The problem
In the last few months, I have been struggling with this problem: Should input parameters be checked? Hundreds of warnings were thrown by static analysis tool in a large base code, most of them regarding pointers which could be null or variables which could index an array outside its bounds. In order to certificate the software, those warnings must be removed. Quickly, the whole team started to code checks in every problematic variable. We were falling into a trap and the code quality started going downhill. Nobody had a magic answer (because there isn’t) and there was no time to do a deep analysis.
Suddenly, a lot of questions arose: Should the input data be validated? Should it be the caller? Should be the function called? Without noticing, these questions lead to another highly related topic: How much redundancy and robustness should software have? The very first question can not be answered if the last one has not been discussed, which is, indeed, the real question.
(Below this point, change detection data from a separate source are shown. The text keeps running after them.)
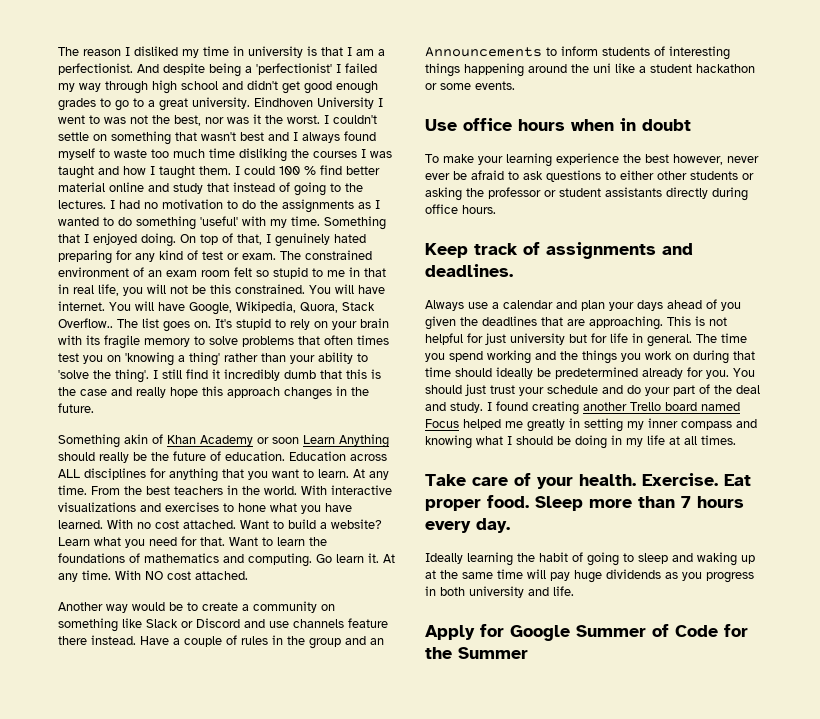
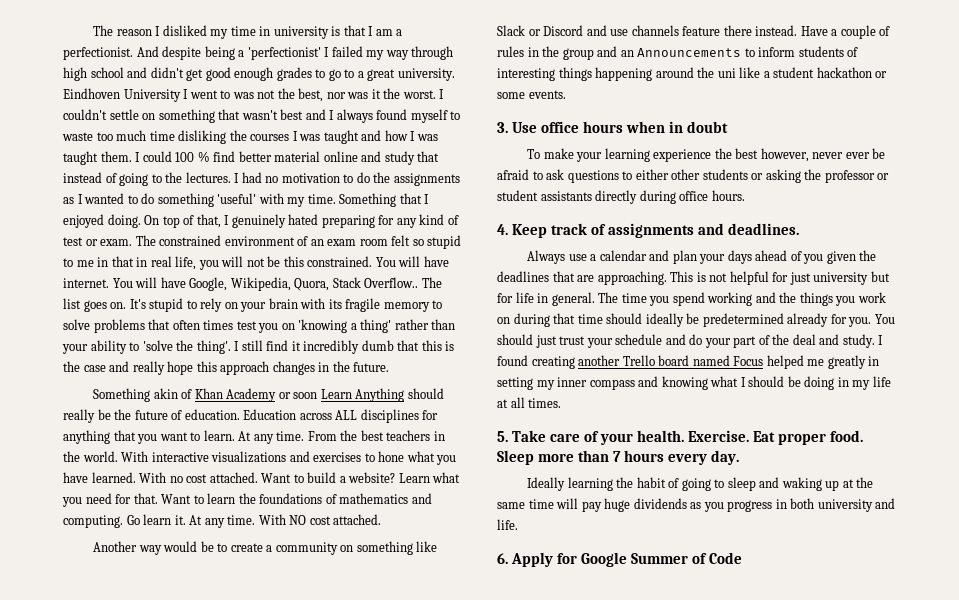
- I couldn't settle on something that wasn't best and I always found myself to waste too much time disliking the courses I was taught and how I taught them.
+ I couldn't settle on something that wasn't best and I always found myself to waste too much time disliking the courses I was taught and how I was taught them.
- Use office hours when in doubt
+ 3. Use office hours when in doubt
- Keep track of assignments and deadlines.
+ 4. Keep track of assignments and deadlines.
- Take care of your health.
+ 5. Take care of your health.
- Apply for Google Summer of Code for the Summer
+ 6. Apply for Google Summer of Code

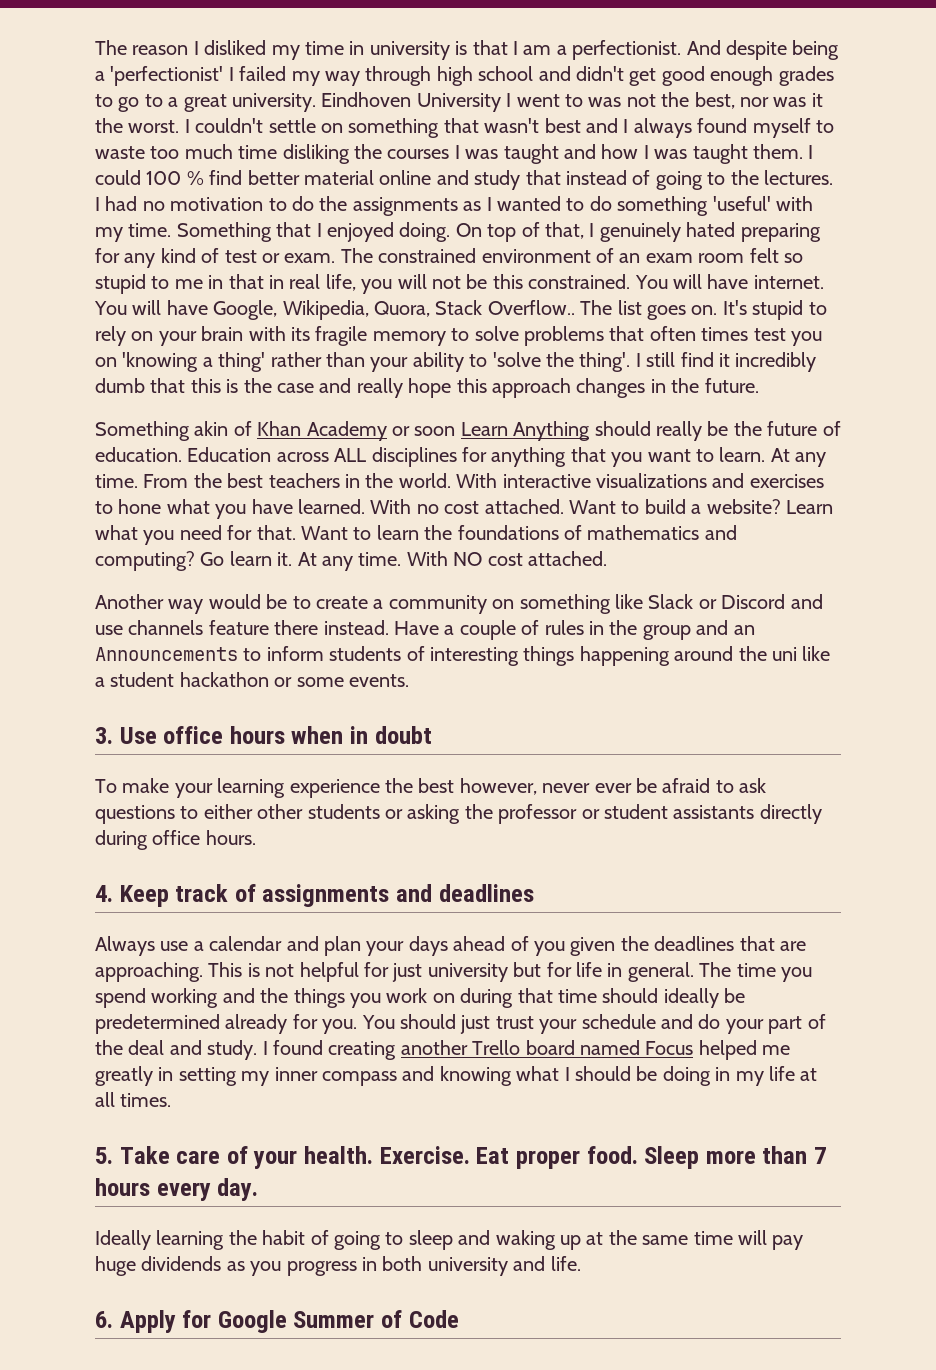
- Want to learn the foundations of mathematics and computing.
+ Want to learn the foundations of mathematics and computing?
- 4. Keep track of assignments and deadlines.
+ 4. Keep track of assignments and deadlines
Fortunately, there are people who have faced this problem before. I strongly encourage to read the references. Here there are some few key points:
Searching an answer
The problem and the solution have to be present in the first stages of the software design and every member of the team should be aware of it. What is more, it is not even a technical question, it is a business one. It is different whether your software can fail and reboot or if it is not an option. It is different whether your software has a hard time restrictions or if it does not matter if it takes 5 ms more. It is different if you are writing an API or safety-critical piece of code. In other words: It is a requirements thing.
If a clear decision is not taken and the decision is left to the programmers as they go, errors will be checked on the same parameter three or four levels into the call stack and the solution implemented through the application won’t be coherent and will become crappy.
So then, how to check input data? So far, we can talk about two approaches.
Design by Contract (DBC)
A concept developed by Bertrand Meyer as a design technique “that focuses on documenting and agreeing to the rights and responsibilities of software modules to ensure program correctness”. It is a contract by which a routine may have some expectations:
- Preconditions: The routine’s requirement. According to [HT00], “a routine should never get called when its preconditions would be violated” and “it is the caller’s responsibility to pass good data. It is its responsibility.” If the caller can’t assure pass good data, has to decide what to do, how to handle it. Again, it is a requirements thing, a design decision.
- Postconditions: The state of the world when the routine is done.
Another benefit of this technique is to detect problems as soon as you can, being able to crash the program earlier, which is better than continuing with corrupted data. “When your code discovers that something that was supposed to be impossible just happened, your program is no longer viable”
But not all languages support DBC in the code. In languages such as C, writing the contract as a comment gets you still a very real benefit. Moreover, it is possible to emulate this using assertion. We will see later.
A lot of authors follow the idea that run-time checks add unneeded complexity and that it is worthy to replace it with asserts and thorough integration testing. One of the classics’ uses of assertions is to check assumptions like that an input parameter’s value falls within its expected range (or an output parameter’s value does) or that a pointer is non-null.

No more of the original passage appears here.